— Ооох, — простонал Чатски, — ооох, твою мать.
— Ни фига себе у него челюсть, — одобрительно присвистнул Сезар, — я его и вправду хорошо приложил. Он должен быть все еще в отключке.
— Где она? — спросил Чатски, продолжая дрожать. — С ней все в порядке?
— Нет, правда, я хорошо его приложил. Я знаю, я умею драться, — сказал Сезар, ни к кому не обращаясь.
— Она здесь, — ответил я, — без сознания.
Чатски сделал огромное усилие, вероятно, причинившее ему сильную боль, и перекатился так, чтобы ему было лучше меня видно. Я посмотрел в его глаза — они покраснели, и в них застыло страдание.
— Мы все просрали, приятель, — сказал он, — все.
Я не счел нужным комментировать столь очевидное заявление, и Чатски, опять устало выругавшись, сник на палубе.
— Оттащите его к сержанту Морган, — велела Алана, и Сезар с Бобби опять подхватили Чатски, подняли его на ноги и втащили в каюту. — Все остальные, — продолжила распоряжаться она, — бегите к полосе препятствий и проследите за тем, чтобы костер горел. Можете развлекаться. — Она кивнула Антуану: — Прихвати чашу для пунша.

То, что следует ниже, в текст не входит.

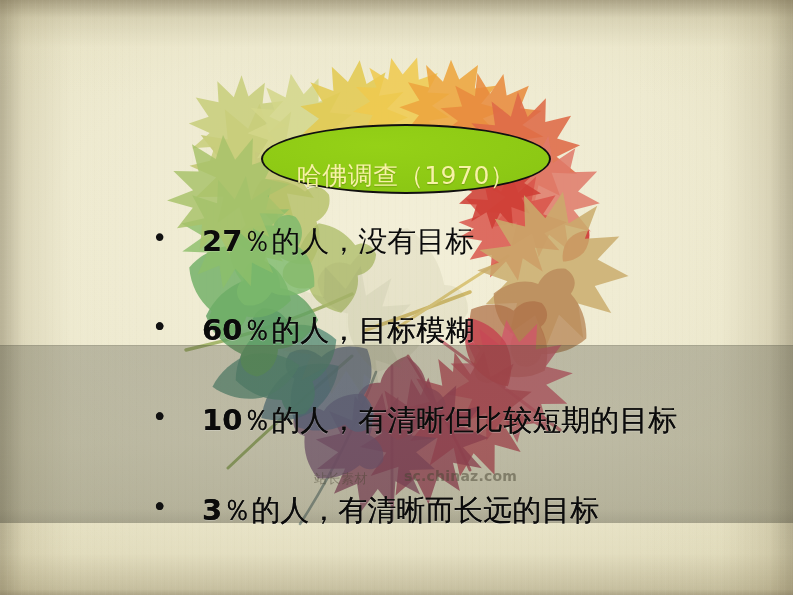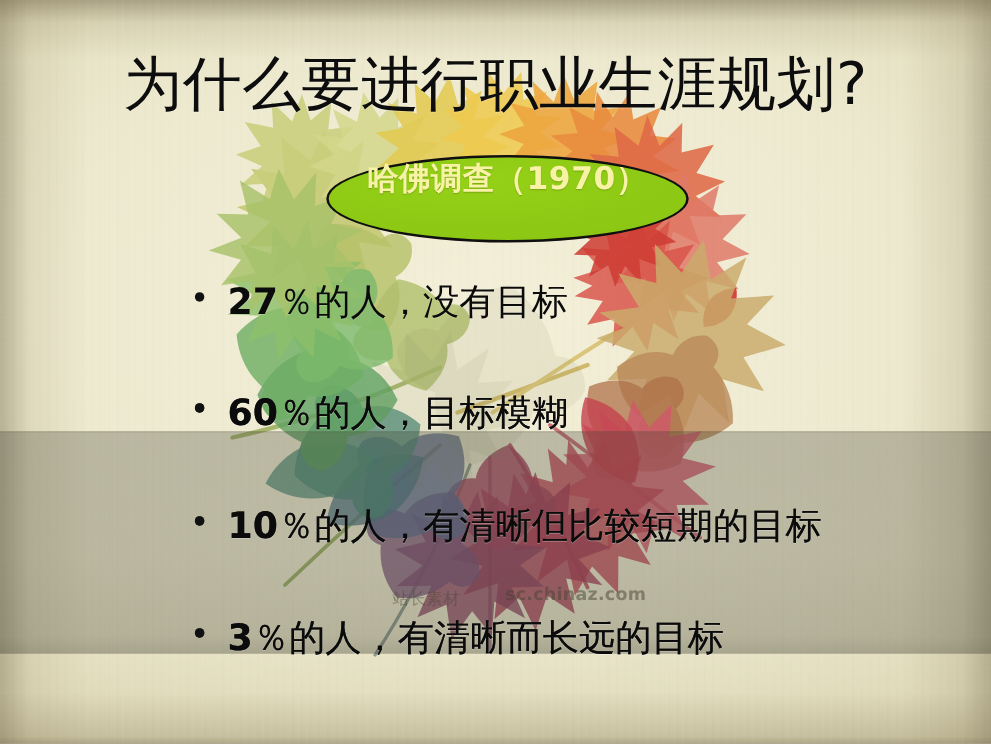--- a/index.html
+++ b/index.html
@@ -126,23 +126,22 @@
     position: absolute;
     left: 261px;
     top: 124px;
     width: 290px;
     height: 70px;
     border-radius: 50%;
     background: radial-gradient(120% 120% at 40% 30%, #95d117 0%, #8cc814 55%, #80bb10 100%);
     border: 2.2px solid #111010;
     box-sizing: border-box;
     display: flex;
-    align-items: flex-start;
+    align-items: flex-end;
     justify-content: center;
-    font-weight: bold;
   }
   .badge-text {
     font-family: "DejaVu Sans", "Liberation Sans", sans-serif;
     font-size: 25px;
     color: #f7f2a6;
     letter-spacing: 0.5px;
     white-space: nowrap;
     text-shadow: 0 1px 1px rgba(70,90,10,0.35);
   }
 
@@ -169,20 +168,21 @@
     position: relative;
     top: -4px;
   }
   .bullet-text {
     font-family: "DejaVu Sans", "Liberation Sans", sans-serif;
     font-size: 29px;
     line-height: 1;
     color: #0b0b0b;
     letter-spacing: 0px;
     text-shadow: 0 1px 0 rgba(255,255,255,0.18);
+    margin-left: 20px;
   }
   .bullet-text .num {
     font-weight: bold;
   }
   #row0 { top: 227px; }
   #row1 { top: 316px; }
   #row2 { top: 406px; }
   #row3 { top: 496px; }
 
   
@@ -360,21 +360,20 @@
       <g transform="translate(392,300) rotate(12) scale(1.6)" opacity="0.10">
         <use href="#ivyLeaf" fill="#8A8E5C"></use>
       </g>
       <g transform="translate(348,330) rotate(-20) scale(1.3)" opacity="0.10">
         <use href="#mapleLeaf" fill="#7E8A62"></use>
       </g>
     </svg>
   </div>
 
 
-  <div class="title">为什么要进行职业生涯规划?</div>
 
   <div class="badge">
     <span class="badge-text">哈佛调查（1970）</span>
   </div>
 
   <div class="bullets">
 
     <div class="bullet-row" id="row0">
       <span class="bullet-dot">•</span>
       <span class="bullet-text"><span class="num">27</span><span>％</span><span>的人，没有目标</span></span>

Кто-то издал радостный вопль, и двое «пиратов» схватили котел на пять галлонов за ручки. Человек в капюшоне осторожно обошел их, продолжая держать ружье нацеленным на меня, пока пираты спускались по трапу и удалялись в парк. Когда они скрылись, я вновь оказался под ледяными струями взгляда Аланы.
— Ну что ж, — сказала она, и хотя я знал, что она не способна испытывать эмоции, в ее словах слышалась темная и страшная радость, исходящая от чешуйчатого монстра внутри ее, — вернемся к нашему кабанчику. — Она кивнула вышибале, и тот отступил к фальшборту, не опуская ружье. Алана шагнула ко мне.
Стояла весенняя ночь во Флориде, и температура была под восемьдесят градусов[32], и все же, когда она подошла, я почувствовал ледяной обжигающий ветер, проникший в самые глубины замка Декстера, и Пассажир поднялся на своих лапах и закричал в бессильной злобе. Мои кости покрылись трещинами, вены высохли, и весь мой мир сократился до пристальных и безумных глаз Аланы.
— Что ты знаешь о кошках, милый? — промурлыкала она. Вопрос выглядел риторическим, да и, кроме того, мое горло неожиданно слишком пересохло, чтобы я мог ответить. — Ты знаешь, они так любят играть со своей едой. — Она нежно погладила меня по щеке, а потом, не меняя выражения лица, влепила пощечину. — Я могла часами наблюдать за ними. Они так мучают свою маленькую мышку, ты видел когда-нибудь? Знаешь, почему они это делают, милый?
Она провела длинным, накрашенным красным лаком ногтем по моей груди, к плечу и руке, порезанной острым пальмовым листом. Алана нахмурилась, увидев раны.